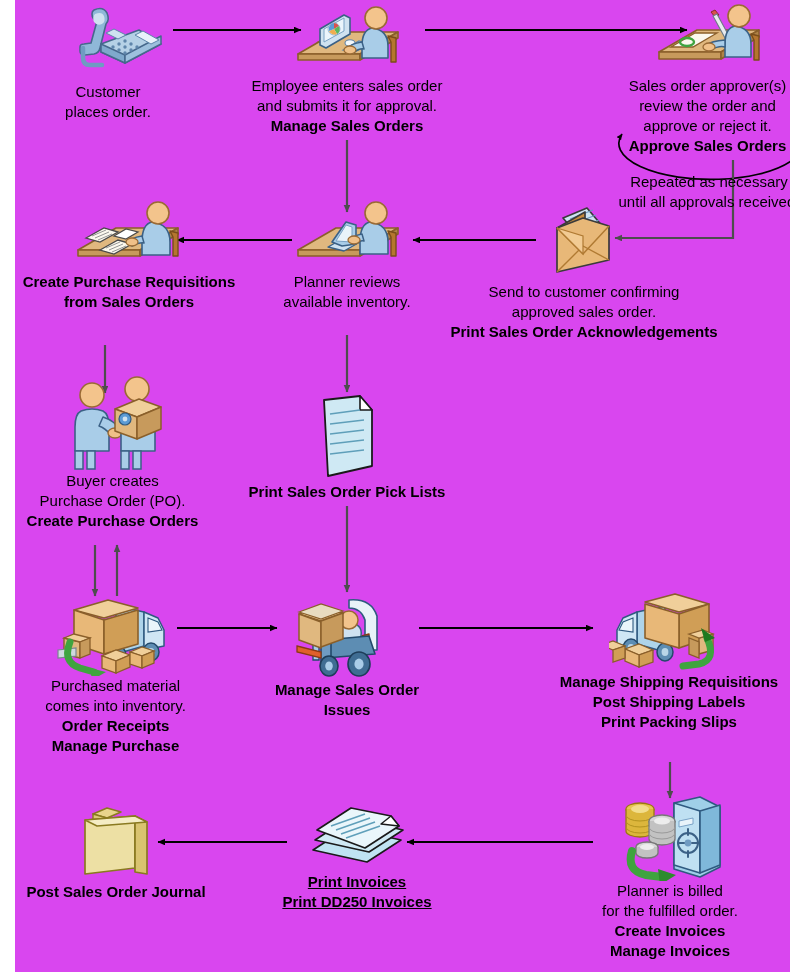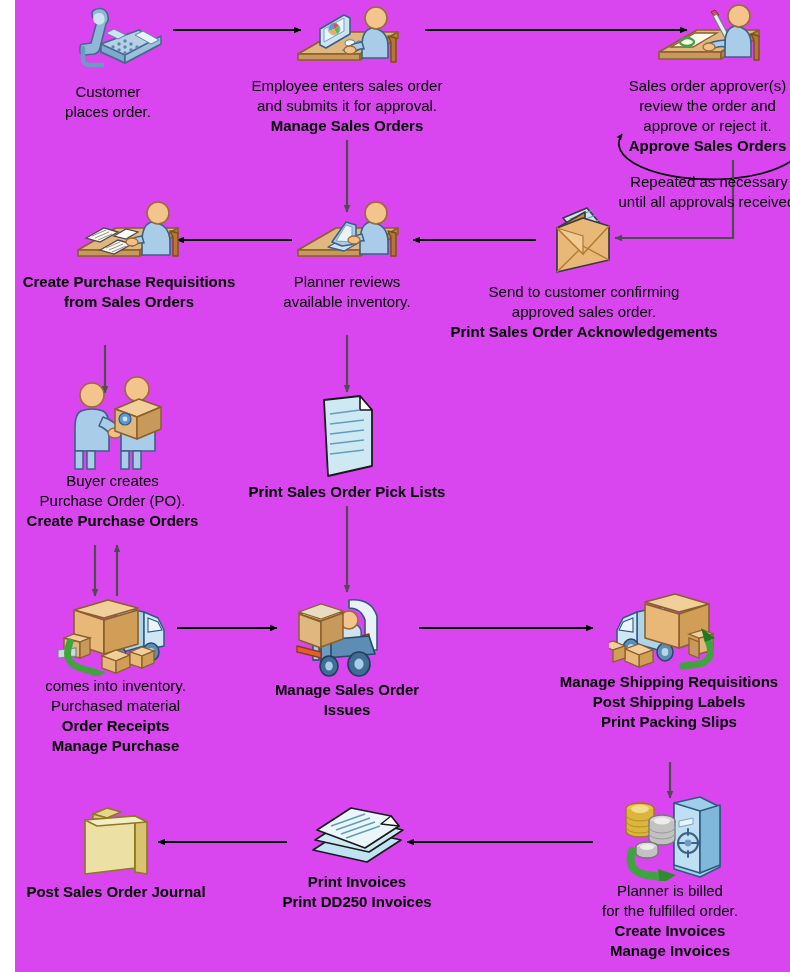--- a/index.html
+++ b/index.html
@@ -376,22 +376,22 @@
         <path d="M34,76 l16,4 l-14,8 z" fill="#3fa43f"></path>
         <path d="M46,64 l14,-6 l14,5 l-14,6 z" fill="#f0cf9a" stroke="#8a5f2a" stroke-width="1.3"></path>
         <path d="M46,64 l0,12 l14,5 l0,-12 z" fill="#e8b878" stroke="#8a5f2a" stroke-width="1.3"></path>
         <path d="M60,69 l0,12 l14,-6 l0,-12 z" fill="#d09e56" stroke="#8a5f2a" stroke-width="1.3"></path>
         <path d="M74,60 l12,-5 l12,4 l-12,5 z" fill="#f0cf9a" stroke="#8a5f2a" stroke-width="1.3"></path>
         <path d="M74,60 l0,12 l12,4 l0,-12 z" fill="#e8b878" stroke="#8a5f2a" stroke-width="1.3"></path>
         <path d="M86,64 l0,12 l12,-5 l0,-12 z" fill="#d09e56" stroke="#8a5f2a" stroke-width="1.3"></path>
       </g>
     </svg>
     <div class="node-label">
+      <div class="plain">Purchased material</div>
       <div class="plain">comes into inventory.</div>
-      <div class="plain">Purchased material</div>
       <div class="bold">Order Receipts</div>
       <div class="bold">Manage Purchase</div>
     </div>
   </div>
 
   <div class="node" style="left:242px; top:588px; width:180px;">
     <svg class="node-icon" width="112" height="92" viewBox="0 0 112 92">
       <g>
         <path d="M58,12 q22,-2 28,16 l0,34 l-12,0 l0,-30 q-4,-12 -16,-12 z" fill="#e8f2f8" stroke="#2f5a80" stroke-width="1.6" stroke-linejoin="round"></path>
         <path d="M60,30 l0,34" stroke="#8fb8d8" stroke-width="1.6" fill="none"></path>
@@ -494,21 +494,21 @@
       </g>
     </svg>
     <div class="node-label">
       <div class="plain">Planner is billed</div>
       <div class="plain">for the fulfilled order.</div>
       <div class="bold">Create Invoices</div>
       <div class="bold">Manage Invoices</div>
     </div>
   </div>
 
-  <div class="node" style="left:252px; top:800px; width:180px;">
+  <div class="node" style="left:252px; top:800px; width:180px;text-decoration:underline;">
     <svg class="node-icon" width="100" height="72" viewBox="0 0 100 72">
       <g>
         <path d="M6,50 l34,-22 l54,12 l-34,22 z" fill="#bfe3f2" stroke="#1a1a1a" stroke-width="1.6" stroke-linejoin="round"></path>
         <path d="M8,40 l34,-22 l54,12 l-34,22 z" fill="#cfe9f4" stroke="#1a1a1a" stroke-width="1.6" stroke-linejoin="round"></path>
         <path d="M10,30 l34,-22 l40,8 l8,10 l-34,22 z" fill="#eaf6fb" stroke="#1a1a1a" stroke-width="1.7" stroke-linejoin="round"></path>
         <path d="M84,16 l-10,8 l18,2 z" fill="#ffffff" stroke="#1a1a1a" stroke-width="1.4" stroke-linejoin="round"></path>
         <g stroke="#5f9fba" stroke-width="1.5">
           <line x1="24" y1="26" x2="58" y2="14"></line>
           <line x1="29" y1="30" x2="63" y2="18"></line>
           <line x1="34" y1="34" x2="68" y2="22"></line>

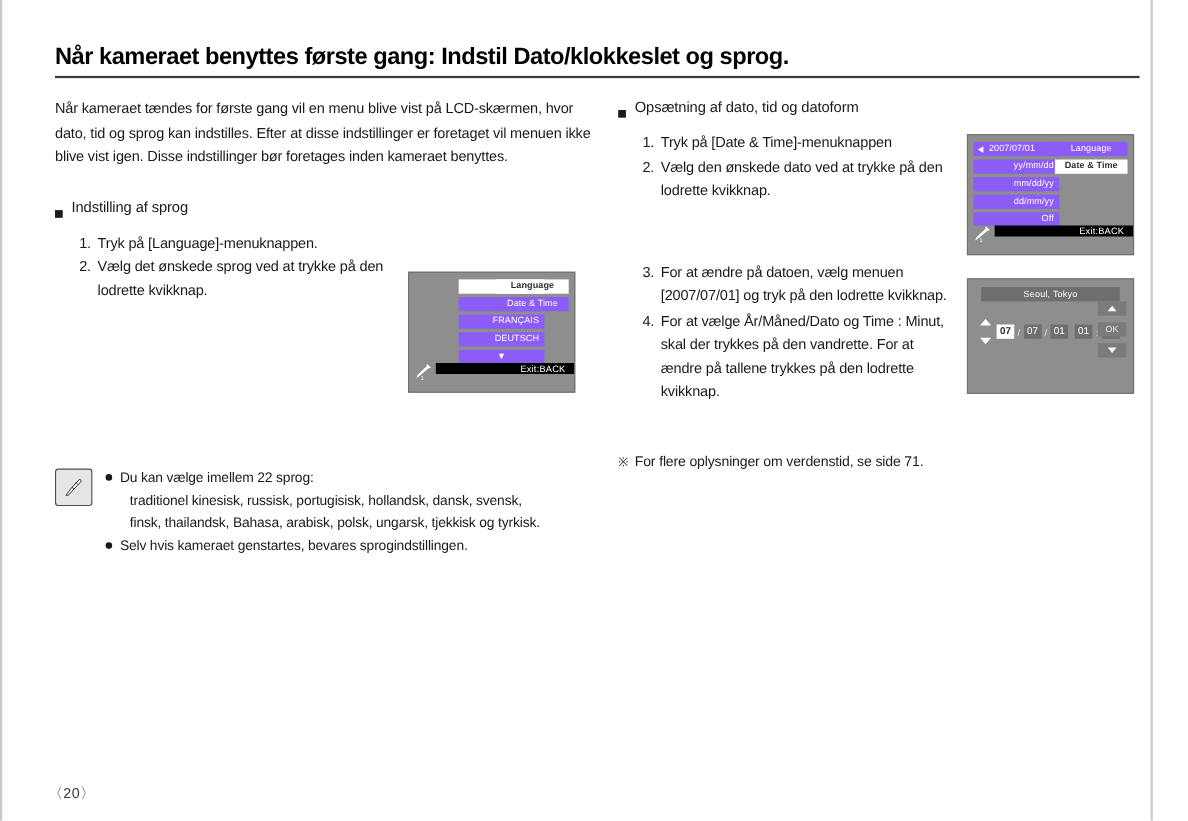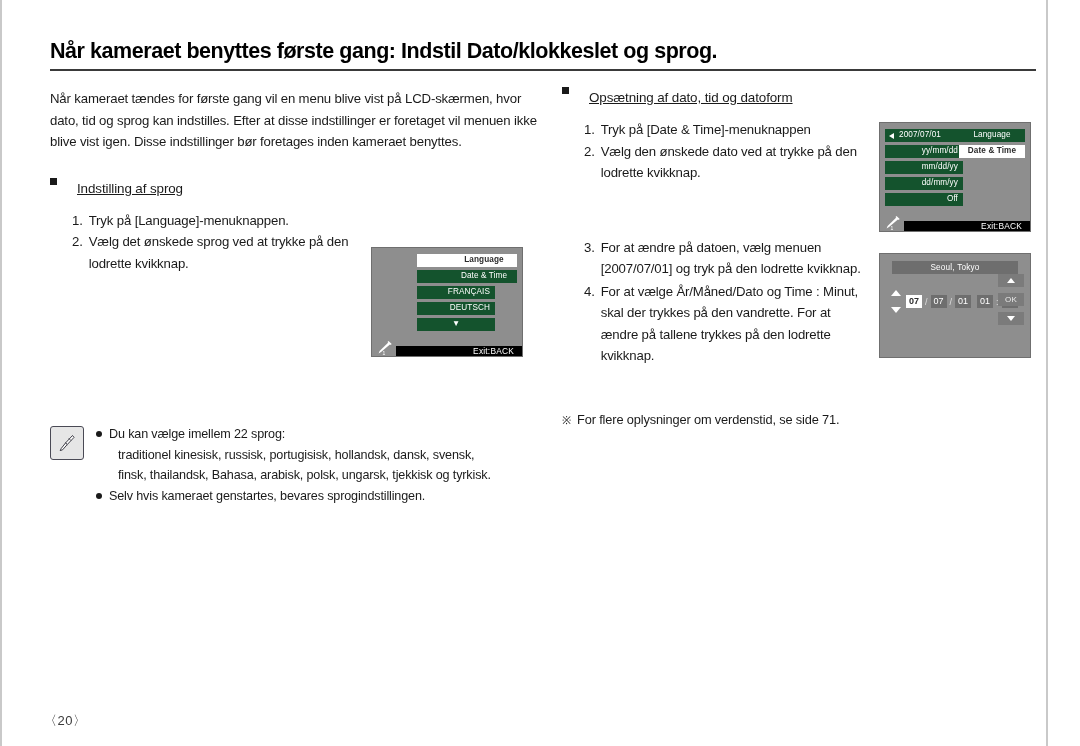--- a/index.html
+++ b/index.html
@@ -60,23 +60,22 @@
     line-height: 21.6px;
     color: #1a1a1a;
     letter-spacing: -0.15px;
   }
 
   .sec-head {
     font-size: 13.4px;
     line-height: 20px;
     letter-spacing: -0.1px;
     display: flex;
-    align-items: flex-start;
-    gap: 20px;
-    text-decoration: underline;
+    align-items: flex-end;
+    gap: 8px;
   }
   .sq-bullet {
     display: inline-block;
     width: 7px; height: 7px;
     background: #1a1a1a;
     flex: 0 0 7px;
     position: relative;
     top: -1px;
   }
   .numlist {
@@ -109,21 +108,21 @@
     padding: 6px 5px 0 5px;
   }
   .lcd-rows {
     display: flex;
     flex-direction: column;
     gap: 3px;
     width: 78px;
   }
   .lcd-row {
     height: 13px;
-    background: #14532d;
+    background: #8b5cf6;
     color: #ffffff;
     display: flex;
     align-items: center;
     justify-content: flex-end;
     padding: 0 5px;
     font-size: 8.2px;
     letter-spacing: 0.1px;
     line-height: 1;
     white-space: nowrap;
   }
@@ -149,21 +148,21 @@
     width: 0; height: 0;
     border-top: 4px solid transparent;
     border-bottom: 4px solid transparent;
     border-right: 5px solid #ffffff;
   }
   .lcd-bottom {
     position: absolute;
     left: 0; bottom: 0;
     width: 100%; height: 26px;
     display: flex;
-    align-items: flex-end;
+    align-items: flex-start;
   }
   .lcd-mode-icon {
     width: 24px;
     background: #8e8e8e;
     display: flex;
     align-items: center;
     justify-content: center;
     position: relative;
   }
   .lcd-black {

------------------------------------

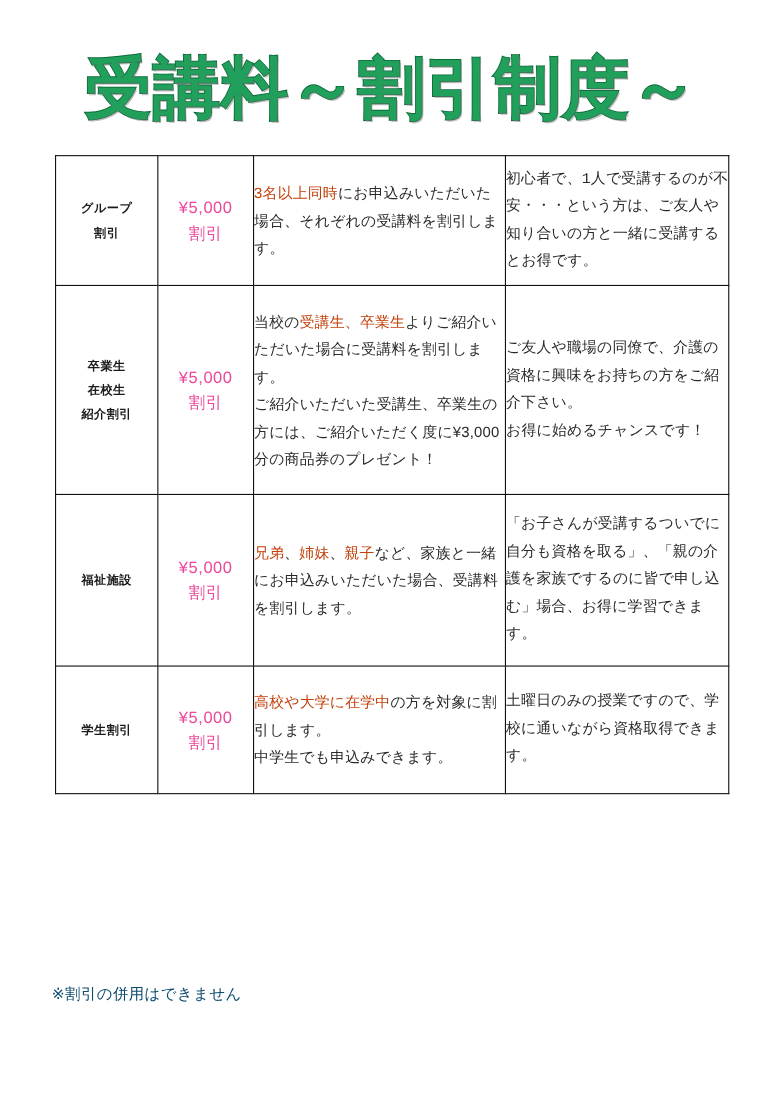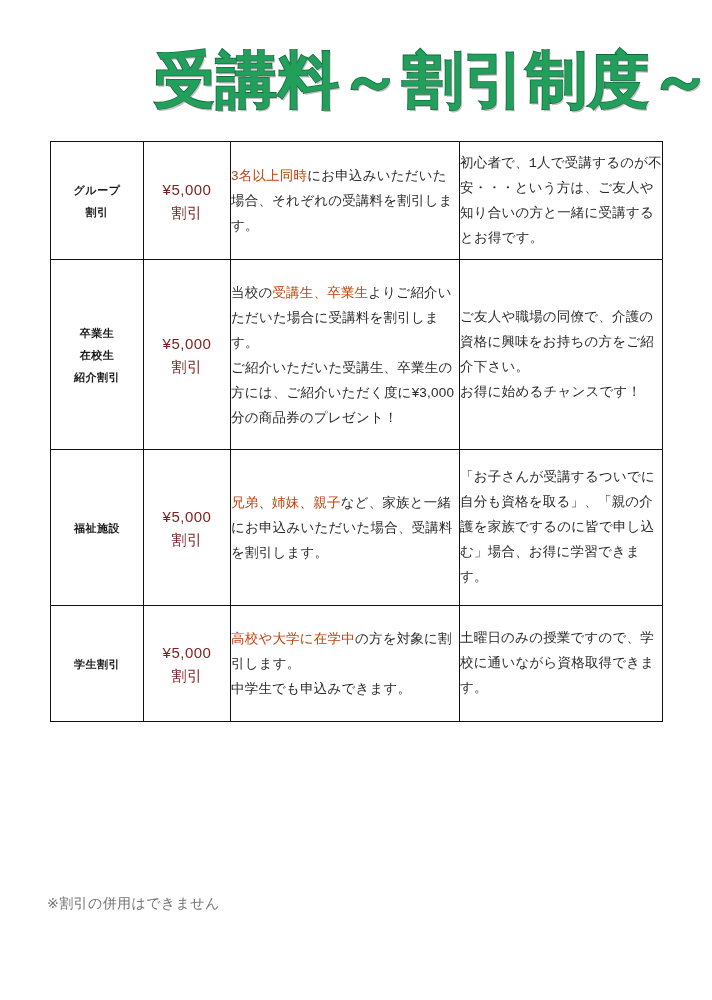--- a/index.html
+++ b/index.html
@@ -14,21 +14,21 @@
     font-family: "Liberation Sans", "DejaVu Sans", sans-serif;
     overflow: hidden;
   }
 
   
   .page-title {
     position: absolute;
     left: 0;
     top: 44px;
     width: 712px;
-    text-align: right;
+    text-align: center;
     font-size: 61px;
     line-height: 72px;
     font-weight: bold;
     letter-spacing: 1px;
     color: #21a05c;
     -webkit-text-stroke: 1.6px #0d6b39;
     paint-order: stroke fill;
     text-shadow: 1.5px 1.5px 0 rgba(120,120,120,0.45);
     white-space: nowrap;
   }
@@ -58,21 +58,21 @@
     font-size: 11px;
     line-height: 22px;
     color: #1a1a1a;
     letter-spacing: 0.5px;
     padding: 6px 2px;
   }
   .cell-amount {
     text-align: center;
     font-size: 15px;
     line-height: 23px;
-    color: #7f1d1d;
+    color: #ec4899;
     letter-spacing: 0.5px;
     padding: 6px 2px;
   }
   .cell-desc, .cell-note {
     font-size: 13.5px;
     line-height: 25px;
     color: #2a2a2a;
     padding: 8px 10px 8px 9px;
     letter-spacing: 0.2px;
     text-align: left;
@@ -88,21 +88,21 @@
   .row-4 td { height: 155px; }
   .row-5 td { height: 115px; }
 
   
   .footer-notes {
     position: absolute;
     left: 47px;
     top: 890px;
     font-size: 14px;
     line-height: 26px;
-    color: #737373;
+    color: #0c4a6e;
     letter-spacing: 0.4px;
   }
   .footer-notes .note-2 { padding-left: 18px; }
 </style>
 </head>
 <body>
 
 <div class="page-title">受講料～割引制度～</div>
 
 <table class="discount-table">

------------------------------------

* **Assignment**: Each line of the data that includes "letter" should be copied.

* **Task answer**:
     letter-spacing: -0.15px;
     letter-spacing: -0.1px;
     letter-spacing: 0.1px;
     letter-spacing: 1px;
     letter-spacing: 0.5px;
     letter-spacing: 0.5px;
     letter-spacing: 0.2px;
     letter-spacing: 0.4px;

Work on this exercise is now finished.